We left campsite and the soulless beach bar of Aughris Head behind. Ahead of us was a long stretch of coast exposed to the swells. Yeah, if there wasn’t swell on the north west side of the Donegal Bay, it definitely found us here. And is we were following cliffs coastline there wasn’t respite until we came into a sheltered bay close to Easky. The forecast looked ok, so we decided to continue, maybe cross the Killala Bay before the winds pick up. We left and once we rounded a corner and paddled a fair distance from the last possible get out, the winds picked up, and so did the sea.

There’s not much to say but that it was a committing paddle in swell from the side then breaking on the shallows along the cliffs.

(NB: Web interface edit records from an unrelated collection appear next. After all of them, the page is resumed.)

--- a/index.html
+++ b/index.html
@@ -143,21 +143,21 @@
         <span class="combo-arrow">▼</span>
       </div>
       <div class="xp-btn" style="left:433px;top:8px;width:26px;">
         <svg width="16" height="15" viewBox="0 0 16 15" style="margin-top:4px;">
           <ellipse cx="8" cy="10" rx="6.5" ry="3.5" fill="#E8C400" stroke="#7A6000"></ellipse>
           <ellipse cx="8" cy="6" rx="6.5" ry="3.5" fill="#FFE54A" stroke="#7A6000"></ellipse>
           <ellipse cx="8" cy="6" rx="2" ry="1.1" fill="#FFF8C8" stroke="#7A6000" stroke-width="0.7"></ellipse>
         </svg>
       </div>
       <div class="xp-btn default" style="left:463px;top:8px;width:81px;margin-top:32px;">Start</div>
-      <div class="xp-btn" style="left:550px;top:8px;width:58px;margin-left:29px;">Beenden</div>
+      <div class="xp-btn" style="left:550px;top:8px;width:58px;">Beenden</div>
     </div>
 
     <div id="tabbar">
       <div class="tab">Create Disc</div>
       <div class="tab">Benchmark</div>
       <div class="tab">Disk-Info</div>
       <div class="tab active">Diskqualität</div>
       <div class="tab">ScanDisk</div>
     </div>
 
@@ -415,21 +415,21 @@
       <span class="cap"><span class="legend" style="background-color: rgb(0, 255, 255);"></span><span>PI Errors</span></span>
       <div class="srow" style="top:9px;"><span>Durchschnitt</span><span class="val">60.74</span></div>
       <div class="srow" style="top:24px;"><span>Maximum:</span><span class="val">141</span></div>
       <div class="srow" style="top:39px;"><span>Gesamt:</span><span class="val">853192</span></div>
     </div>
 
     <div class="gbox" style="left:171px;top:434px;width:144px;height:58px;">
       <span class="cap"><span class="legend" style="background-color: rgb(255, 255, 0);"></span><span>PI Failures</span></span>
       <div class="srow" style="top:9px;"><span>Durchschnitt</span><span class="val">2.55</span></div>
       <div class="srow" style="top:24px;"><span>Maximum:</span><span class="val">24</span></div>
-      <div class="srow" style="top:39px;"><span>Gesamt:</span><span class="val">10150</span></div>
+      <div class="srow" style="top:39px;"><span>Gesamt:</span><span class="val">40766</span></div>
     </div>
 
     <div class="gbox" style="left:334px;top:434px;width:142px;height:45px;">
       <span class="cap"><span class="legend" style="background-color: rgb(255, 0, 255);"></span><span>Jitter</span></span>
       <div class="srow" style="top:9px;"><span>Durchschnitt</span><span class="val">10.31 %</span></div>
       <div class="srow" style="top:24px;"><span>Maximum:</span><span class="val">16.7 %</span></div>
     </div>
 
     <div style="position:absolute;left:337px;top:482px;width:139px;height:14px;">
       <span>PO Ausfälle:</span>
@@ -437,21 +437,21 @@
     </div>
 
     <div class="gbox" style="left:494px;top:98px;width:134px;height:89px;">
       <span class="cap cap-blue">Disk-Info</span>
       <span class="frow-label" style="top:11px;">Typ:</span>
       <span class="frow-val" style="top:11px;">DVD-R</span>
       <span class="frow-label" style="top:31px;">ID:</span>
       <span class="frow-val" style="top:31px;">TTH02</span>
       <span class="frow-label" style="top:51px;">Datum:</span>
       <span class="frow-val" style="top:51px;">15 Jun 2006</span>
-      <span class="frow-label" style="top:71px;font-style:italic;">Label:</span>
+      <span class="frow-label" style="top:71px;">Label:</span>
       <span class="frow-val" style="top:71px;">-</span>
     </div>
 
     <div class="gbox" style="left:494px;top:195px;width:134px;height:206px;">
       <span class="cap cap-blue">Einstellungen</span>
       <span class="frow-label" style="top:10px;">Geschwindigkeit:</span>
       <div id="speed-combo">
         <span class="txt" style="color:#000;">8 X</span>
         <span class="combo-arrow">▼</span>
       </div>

We continued until the Lenadoon Point, and that became our destination for today. Deciding we need to be off the water ASAP, we landed on a tidal pavement of flat lying limestone, and made a decision to worry about low water launching when it will be happening.

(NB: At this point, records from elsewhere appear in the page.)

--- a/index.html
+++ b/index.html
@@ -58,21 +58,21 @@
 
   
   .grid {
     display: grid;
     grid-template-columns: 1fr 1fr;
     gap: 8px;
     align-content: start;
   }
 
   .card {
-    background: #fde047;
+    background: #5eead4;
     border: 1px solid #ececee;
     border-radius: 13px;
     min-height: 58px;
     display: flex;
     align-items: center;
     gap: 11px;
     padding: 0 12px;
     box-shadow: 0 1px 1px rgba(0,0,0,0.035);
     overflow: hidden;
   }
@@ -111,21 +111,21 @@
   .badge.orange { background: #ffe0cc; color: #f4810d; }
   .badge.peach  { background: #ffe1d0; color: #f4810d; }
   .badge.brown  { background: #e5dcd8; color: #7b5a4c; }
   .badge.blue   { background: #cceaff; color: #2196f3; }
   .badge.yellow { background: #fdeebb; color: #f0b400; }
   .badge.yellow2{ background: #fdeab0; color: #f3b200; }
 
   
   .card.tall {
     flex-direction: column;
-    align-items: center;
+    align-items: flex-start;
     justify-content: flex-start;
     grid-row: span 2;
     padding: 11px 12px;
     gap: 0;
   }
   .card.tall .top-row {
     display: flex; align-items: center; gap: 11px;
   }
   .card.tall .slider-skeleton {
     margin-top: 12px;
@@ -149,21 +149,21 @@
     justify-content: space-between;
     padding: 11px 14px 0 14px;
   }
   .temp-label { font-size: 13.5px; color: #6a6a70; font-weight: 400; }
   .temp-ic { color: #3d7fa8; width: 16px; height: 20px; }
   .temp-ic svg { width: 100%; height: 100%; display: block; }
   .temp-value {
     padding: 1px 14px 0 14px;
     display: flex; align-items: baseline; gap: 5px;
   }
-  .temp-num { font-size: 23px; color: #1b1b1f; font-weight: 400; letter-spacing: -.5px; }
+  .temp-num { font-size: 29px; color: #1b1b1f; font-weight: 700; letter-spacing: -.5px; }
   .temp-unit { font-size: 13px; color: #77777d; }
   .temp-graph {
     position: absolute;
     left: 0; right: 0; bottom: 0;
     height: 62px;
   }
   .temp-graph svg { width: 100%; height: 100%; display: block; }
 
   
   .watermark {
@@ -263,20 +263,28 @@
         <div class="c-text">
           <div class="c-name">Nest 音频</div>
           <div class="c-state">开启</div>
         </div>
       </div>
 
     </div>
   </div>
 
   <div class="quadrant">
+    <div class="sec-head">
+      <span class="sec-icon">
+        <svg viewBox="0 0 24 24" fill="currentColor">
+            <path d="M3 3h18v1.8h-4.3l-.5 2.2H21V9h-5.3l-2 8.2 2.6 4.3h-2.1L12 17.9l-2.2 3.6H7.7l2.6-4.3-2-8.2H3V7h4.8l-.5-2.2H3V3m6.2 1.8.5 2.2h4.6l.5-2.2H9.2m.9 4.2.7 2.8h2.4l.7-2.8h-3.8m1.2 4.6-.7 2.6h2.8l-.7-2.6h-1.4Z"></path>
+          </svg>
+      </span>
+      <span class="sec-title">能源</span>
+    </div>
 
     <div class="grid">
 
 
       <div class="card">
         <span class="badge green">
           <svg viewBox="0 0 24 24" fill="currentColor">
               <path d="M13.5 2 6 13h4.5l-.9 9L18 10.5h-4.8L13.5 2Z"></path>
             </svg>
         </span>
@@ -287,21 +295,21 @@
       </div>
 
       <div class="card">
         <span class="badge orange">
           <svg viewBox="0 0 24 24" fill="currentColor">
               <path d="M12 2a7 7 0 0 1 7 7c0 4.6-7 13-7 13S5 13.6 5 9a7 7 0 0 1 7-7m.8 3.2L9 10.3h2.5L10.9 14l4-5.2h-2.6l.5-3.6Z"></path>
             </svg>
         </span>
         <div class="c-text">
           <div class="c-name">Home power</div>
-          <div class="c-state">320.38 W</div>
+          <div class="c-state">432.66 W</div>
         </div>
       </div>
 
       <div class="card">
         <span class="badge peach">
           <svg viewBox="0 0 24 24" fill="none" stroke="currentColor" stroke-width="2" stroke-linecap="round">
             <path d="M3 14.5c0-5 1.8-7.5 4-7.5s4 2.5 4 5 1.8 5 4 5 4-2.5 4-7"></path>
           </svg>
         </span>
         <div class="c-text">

The camping spot was a bit of Wuthering Heights, but apart from that, we were safe, and had a whole afternoon off.

The stoney platform was amazing, lots of fossils. And Zoe informed us it wasn’t just an ordinary windy hill, it was a drumlin. Now drumlin is apparently an elongated hill I. A shape of half-buried egg, it’s created by the glacier. Now she was excited as she never camped on a drumlin before, I still prefer ismuths more. Nevertheless the numerous fossils found in the limestone around us did make it quite exciting and entertaining place.

The forecast calmed for the following day, and we went through a time consuming routine of carrying several bags down to the low water mark, than wheeling the boats there, packing them, then leaving. Still at least we could use the wheels navigating then around limpets and across seaweed.

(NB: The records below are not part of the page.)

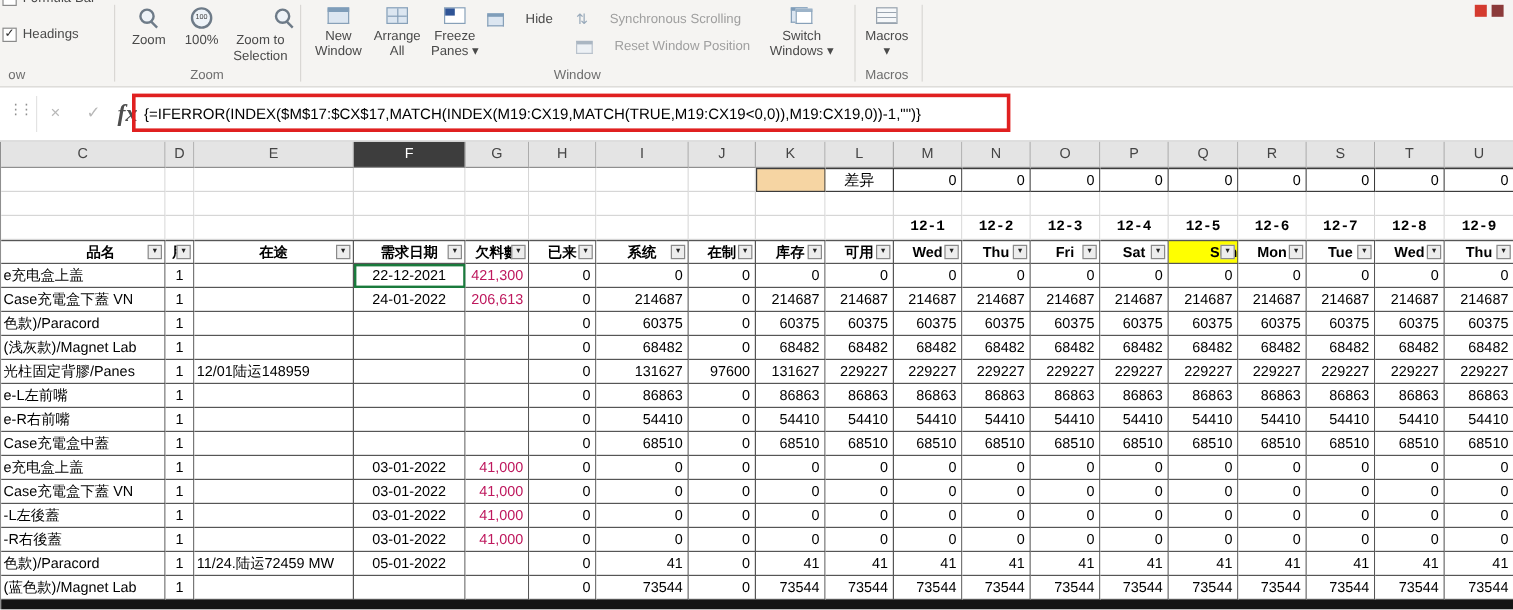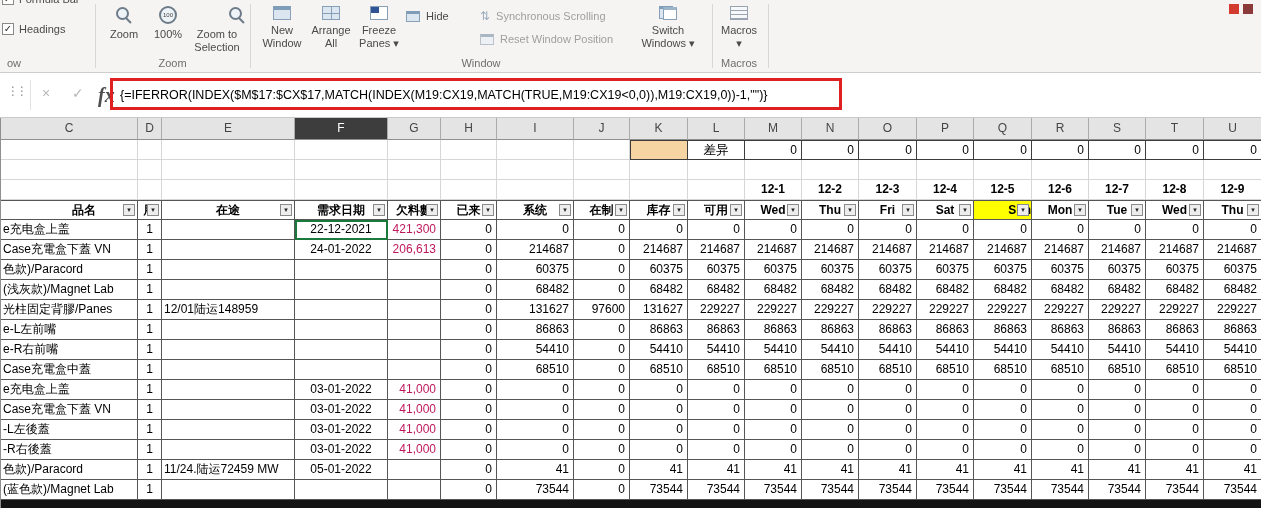--- a/index.html
+++ b/index.html
@@ -10,21 +10,21 @@
   .ribbon { position:relative; height:73px; background:#f5f4f2; border-bottom:1px solid #cfcdca;
     overflow:hidden; font-size:11px; color:#4a4a4a; }
   .grplabel { position:absolute; bottom:3px; font-size:11px; color:#6e6e6e; text-align:center; }
   .vsep { position:absolute; top:4px; bottom:4px; width:1px; background:#d9d7d4; }
   .chk { position:absolute; display:flex; gap:5px; align-items:center; font-size:11px; color:#4a4a4a; cursor:default; }
   .chk .box { width:12px; height:12px; border:1px solid #8a8a8a; background:#fff; font-size:10px;
     line-height:10px; text-align:center; color:#2b2b2b; }
   .bigbtn { position:absolute; top:3px; height:54px; display:flex; flex-direction:column; align-items:center;
     text-align:center; line-height:1.2; cursor:default; }
   .bigbtn .bic { margin:3px 0 4px; }
-  .smbtn { position:absolute; height:18px; display:flex; align-items:center; gap:6px; white-space:nowrap; cursor:default; }
+  .smbtn { position:absolute; height:18px; display:flex; align-items:center; gap:18px; white-space:nowrap; cursor:default; }
   .grey { color:#9f9f9f; }
 
   .ic-mag { width:18px; height:18px; position:relative; }
   .ic-mag::before { content:""; position:absolute; left:1px; top:1px; width:9px; height:9px;
     border:2px solid #6e7b88; border-radius:50%; background:#eef3f8; }
   .ic-mag::after { content:""; position:absolute; left:11px; top:11px; width:7px; height:2px;
     background:#6e7b88; transform:rotate(45deg); transform-origin:left center; }
   .ic-100 { width:18px; height:18px; border:2px solid #6e7b88; border-radius:50%;
     font-size:6px; line-height:14px; text-align:center; color:#444; background:#eef3f8; }
   .ic-win { width:18px; height:14px; border:1px solid #87a0b8; background:#dce6f1;
@@ -64,21 +64,21 @@
   .cell { border-right:1px solid #d6d6d6; border-bottom:1px solid #d6d6d6; font-size:12px;
     line-height:19px; overflow:hidden; white-space:nowrap; background:#fff; color:#000; cursor:cell; }
   .colhead { background:#e4e4e4; border-right:1px solid #ababab; border-bottom:1px solid #8f8f8f;
     text-align:center; color:#454545; line-height:21px; cursor:default; }
   .colhead.sel { background:#3d3d3d; color:#fff; }
   .num { text-align:right; padding-right:4px; }
   .diffK { background:#f6d5a3; border:1px solid #3c3c3c; }
   .diffL { text-align:center; border-top:1px solid #3c3c3c; border-bottom:1px solid #3c3c3c;
     border-right:1px solid #3c3c3c; font-size:12.5px; }
   .bx { border-top:1px solid #3c3c3c; border-bottom:1px solid #3c3c3c; border-right:1px solid #3c3c3c; }
-  .datehead { font-weight:bold; text-align:center; }
+  .datehead { font-weight:bold; text-align:center;font-family:Liberation Mono, monospace; }
   .dk { border-right:1px solid #565656; border-bottom:1px solid #565656; }
   .fhead { border-top:1px solid #565656; font-weight:bold; position:relative; display:flex;
     align-items:center; justify-content:center; }
   .fhead.c0 { justify-content:center; padding-left:30px; }
   .fhead.sun { background:#ffff00;justify-content:flex-end; }
   .fbtn { position:absolute; right:2px; top:50%; transform:translateY(-50%); width:12px; height:12px;
     background:#ededed; border:1px solid #8a8a8a; font-size:7px; line-height:10px; text-align:center;
     color:#222; font-weight:normal; cursor:pointer; }
   .dname { padding-left:2px; }
   .dqty { text-align:center; }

Our target today was crossing of he Killala Bay but as we went, the conditions didn’t worsen, and so we decided to continue. It led past impressive cliffs, however, we had to look more towards the sea rather than land as the waves were still impressive.

We rounded Downpatrick Head and surfed downwind past the stack. Now, the stack, Dun Briste, which means Broken Fort, was quite interesting, and apparently in the 14th century people lived on the stack, when it collapsed. We were hoping to get shelter and landing behind it all.

Then it happened. On the road on the land a spotted a white van pulling IT. I now recognise IT quite well. And it is my proof that there’s indeed coffee and tea available when one lands for a break from kayaking in Ireland.

This one was called TEA BY THE SEA. The owner was very friendly man and not only I managed to get my order through while he was still setting everything up, we were given the drinks for free. I didn’t have much time to hang around as our boats were slowly pushed up stoney ledges on the incoming tide. But the drinks were very appreciated by the rest of the team.

We discussed whether to look for landing for the day or continue, the conditions we seemed to be constant, not increasing, so we chose the next possible landing, and set off. The paddle was great, past many interesting cliffs, only downside was that we missed our landing place. However, I wasn’t disappointed much hoping that since the conditions are so great, a bit of swell, but wind pushing us along, we could make a bit of progress.

We have, and eventually landed in a small fishing village of Portulin. The camping was a little squashed on a tiny patch of grass right above the slipway, but it came with our own terrace. The evening was sunny, so the wasn’t much more that was missing from happiness.